Structured Output

Constraining a language model to produce responses in a specific, machine-readable format — such as JSON with defined fields and types — rather than free-form text.


What is it?

When you ask a language model a question, it normally replies in natural language — sentences and paragraphs, like a person writing an email. That works well for conversation, but it creates a serious problem for automation. If the next step in your pipeline is a piece of software that needs to read the model’s answer, free-form text is unreliable. A program cannot easily extract the “price” from a sentence that says “The price is around $42, give or take” — it needs {"price": 42}.

Structured output is the practice of constraining an LLM so that its response conforms to a predefined schema — a blueprint that specifies exactly which fields must be present, what types they must be, and what values are allowed.1 Instead of asking the model to “describe the event”, you tell it to return a JSON object with title (string), date (string), location (string), and attendee_count (integer).

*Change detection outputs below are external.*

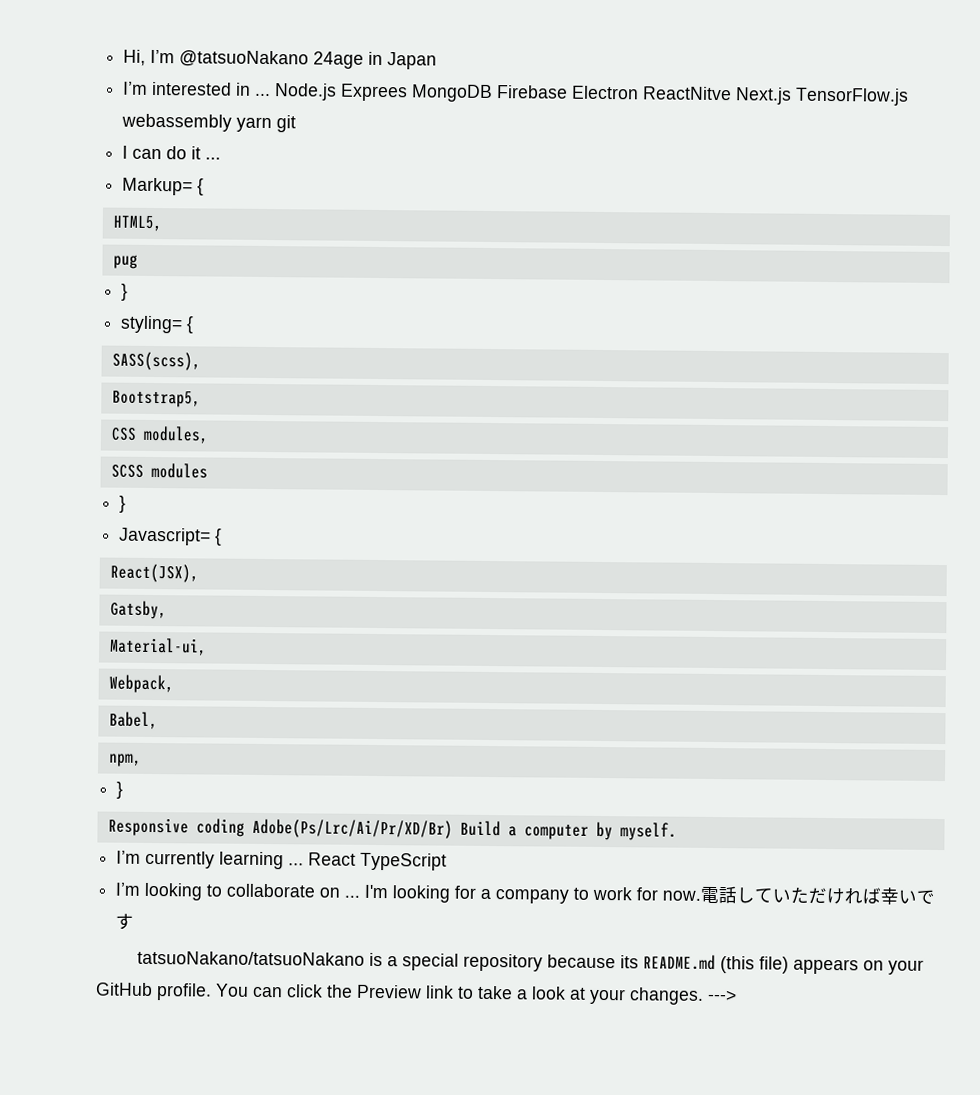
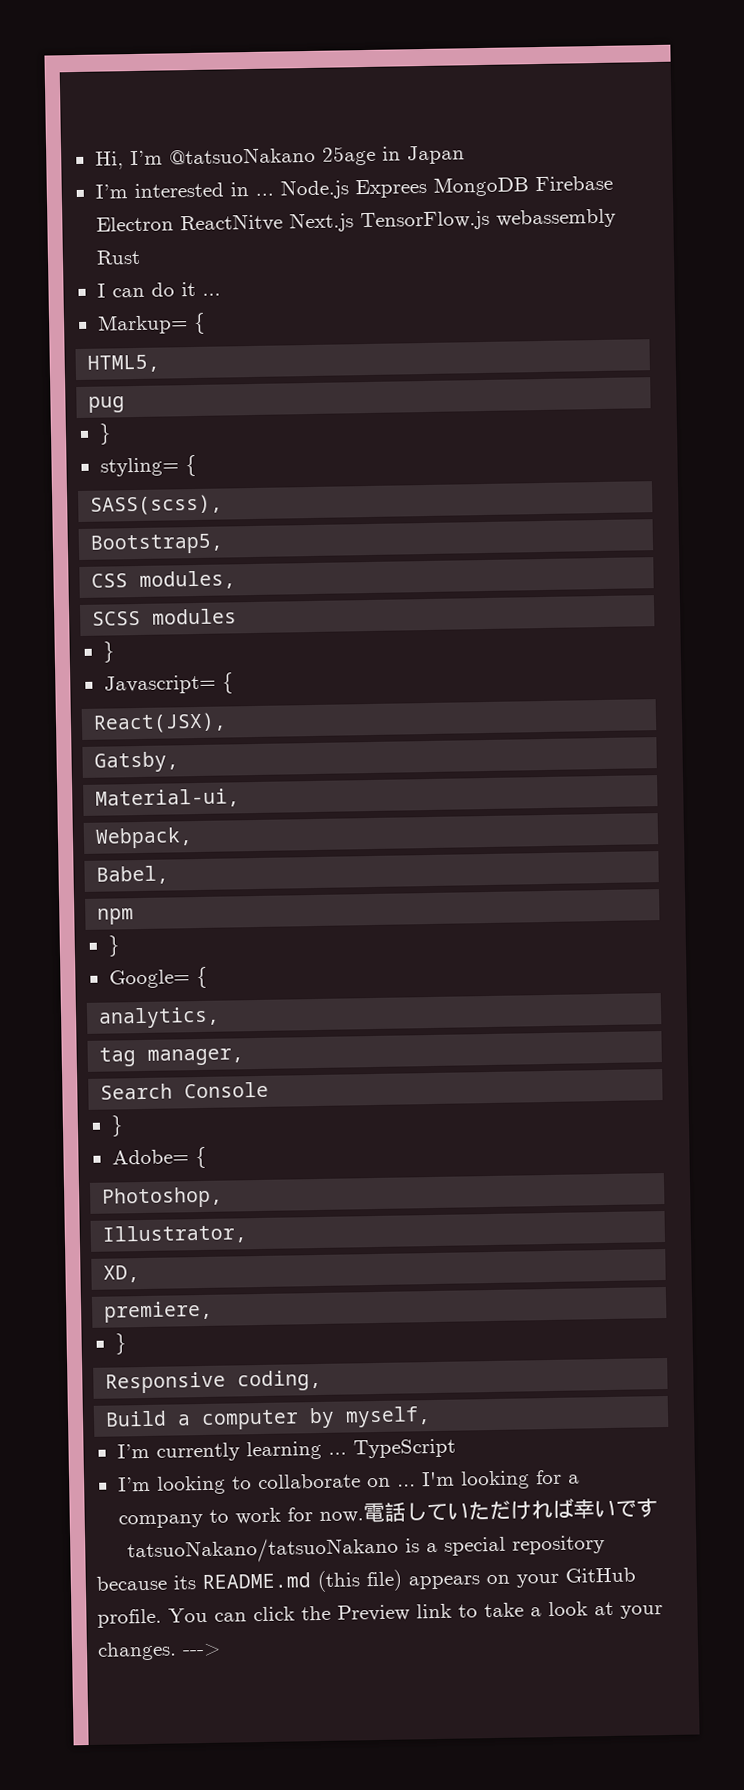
- Hi, I’m @tatsuoNakano 24age in Japan
+ Hi, I’m @tatsuoNakano 25age in Japan
- Node.js Exprees MongoDB Firebase Electron ReactNitve Next.js TensorFlow.js webassembly yarn git
+ Node.js Exprees MongoDB Firebase Electron ReactNitve Next.js TensorFlow.js webassembly Rust
- npm,
+ npm
+ }
+ Google= {
+ analytics,
+ tag manager,
+ Search Console
+ }
+ Adobe= {
+ Photoshop,
+ Illustrator,
+ XD,
+ premiere,
- Responsive coding Adobe(Ps/Lrc/Ai/Pr/XD/Br) Build a computer by myself.
+ Responsive coding,
+ Build a computer by myself,
- React TypeScript
+ TypeScript

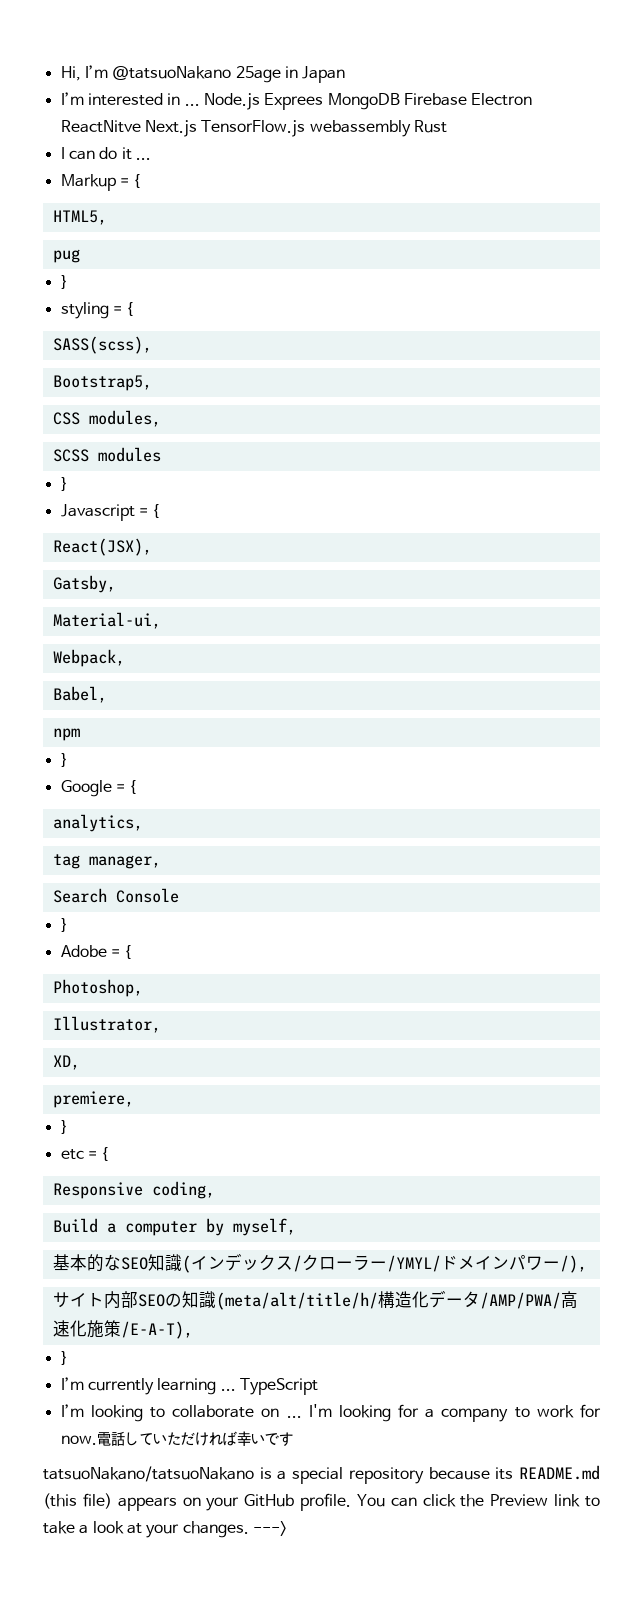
- Markup= {
+ Markup = {
- styling= {
+ styling = {
- Javascript= {
+ Javascript = {
- Google= {
+ Google = {
- Adobe= {
+ Adobe = {
+ etc = {
+ 基本的なSEO知識(インデックス/クローラー/YMYL/ドメインパワー/),
+ サイト内部SEOの知識(meta/alt/title/h/構造化データ/AMP/PWA/高速化施策/E-A-T),
+ }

The model’s response is then guaranteed (or at least strongly encouraged) to match that shape.

This matters because LLM pipelines — the parent concept llm-pipelines — pass data between stages. If stage 1 produces free-form text where stage 2 expects structured data, the pipeline breaks. Structured output is the mechanism that makes inter-stage handoffs reliable.2 It is also what enables tool-use: when a model decides to call a function, it must produce a structured object (the function name and arguments) that a program can execute — not a prose description of what it wants to do.

The prerequisite concept json explains the data format most commonly used for structured output. Understanding key-value pairs, objects, arrays, and nesting is essential before working with structured output, because JSON Schema — the validation language used to define the expected shape — builds directly on those primitives.

In plain terms

Structured output is like giving someone a form to fill in instead of asking them to write a letter. The form has labelled boxes (fields) with specific formats (date, number, yes/no). You get back exactly the information you need, in exactly the shape you need it — no extra prose, no missing fields, no surprises.


At a glance


How does it work?

Structured output is achieved through a combination of techniques, ranging from simple prompt instructions to deep integration with the model’s generation process. Each approach offers a different trade-off between simplicity and reliability.

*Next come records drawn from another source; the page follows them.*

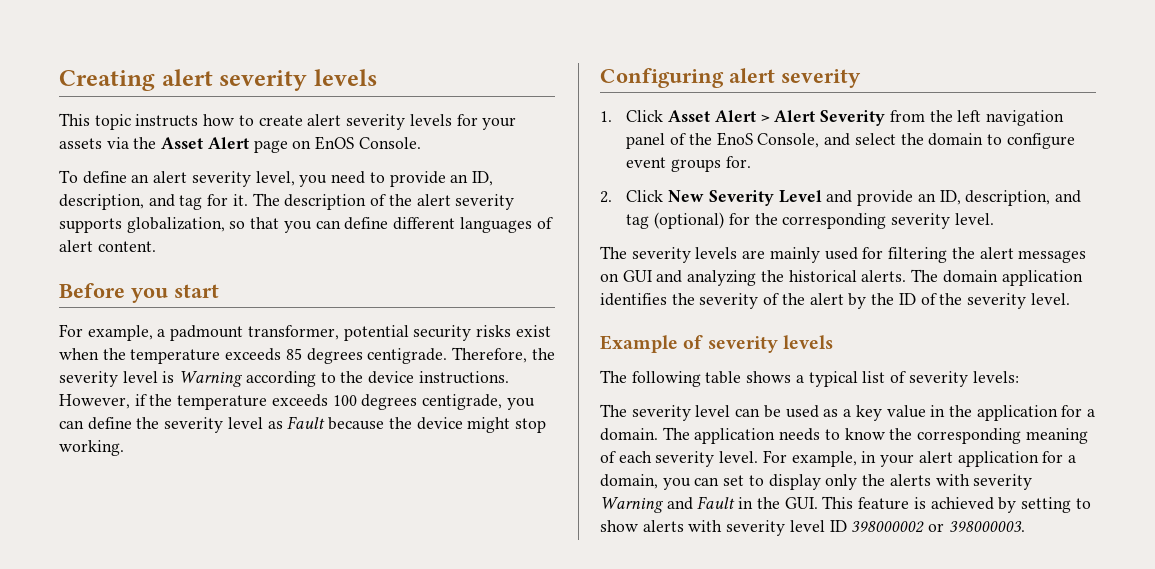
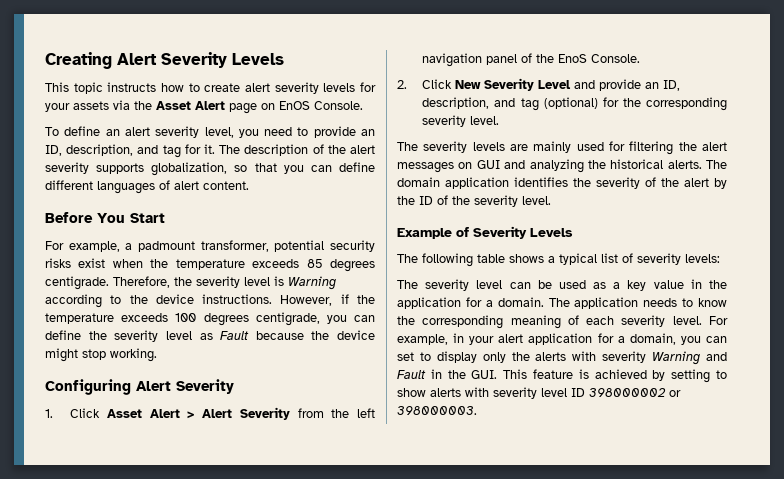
- Creating alert severity levels
+ Creating Alert Severity Levels
- Before you start
+ Before You Start
- Configuring alert severity
+ Configuring Alert Severity
- 1. Click Asset Alert > Alert Severity from the left navigation panel of the EnoS Console, and select the domain to configure event groups for.
+ 1. Click Asset Alert > Alert Severity from the left navigation panel of the EnoS Console.
- Example of severity levels
+ Example of Severity Levels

1. Prompt-based enforcement

The simplest approach is to instruct the model in the prompt: “Return your answer as a JSON object with these fields.” This works surprisingly often, but it offers no guarantee. The model might add explanatory text before the JSON, use slightly different field names, or produce invalid syntax.3

For example:

Prompt: "Extract the event details. Return ONLY valid JSON with
these fields: title (string), date (string), location (string),
attendee_count (integer)."

Model response (hoping for the best):
{
  "title": "PyCon 2026",
  "date": "May 14-22",
  "location": "Pittsburgh",
  "attendee_count": 3500
}

Prompt-based enforcement is useful for prototyping and simple tasks, but it is insufficient for production systems where downstream code depends on the output shape being exact every time.

Think of it like...

Asking someone “please write your answer on the form” without actually giving them the form. Polite people will try, but you have no guarantee they will use the right format or include all the fields.

2. JSON Mode and response format constraints

Major model providers now offer a dedicated JSON mode that constrains the model’s output to valid JSON at the token-generation level. OpenAI’s response_format: { type: "json_object" } and Anthropic’s tool-use-based structured output both use this approach.4 5

JSON mode guarantees syntactically valid JSON, but it does not guarantee the JSON matches your specific schema. The model might return {"event_name": "PyCon"} when you expected {"title": "PyCon"}. This is where JSON Schema enforcement goes further.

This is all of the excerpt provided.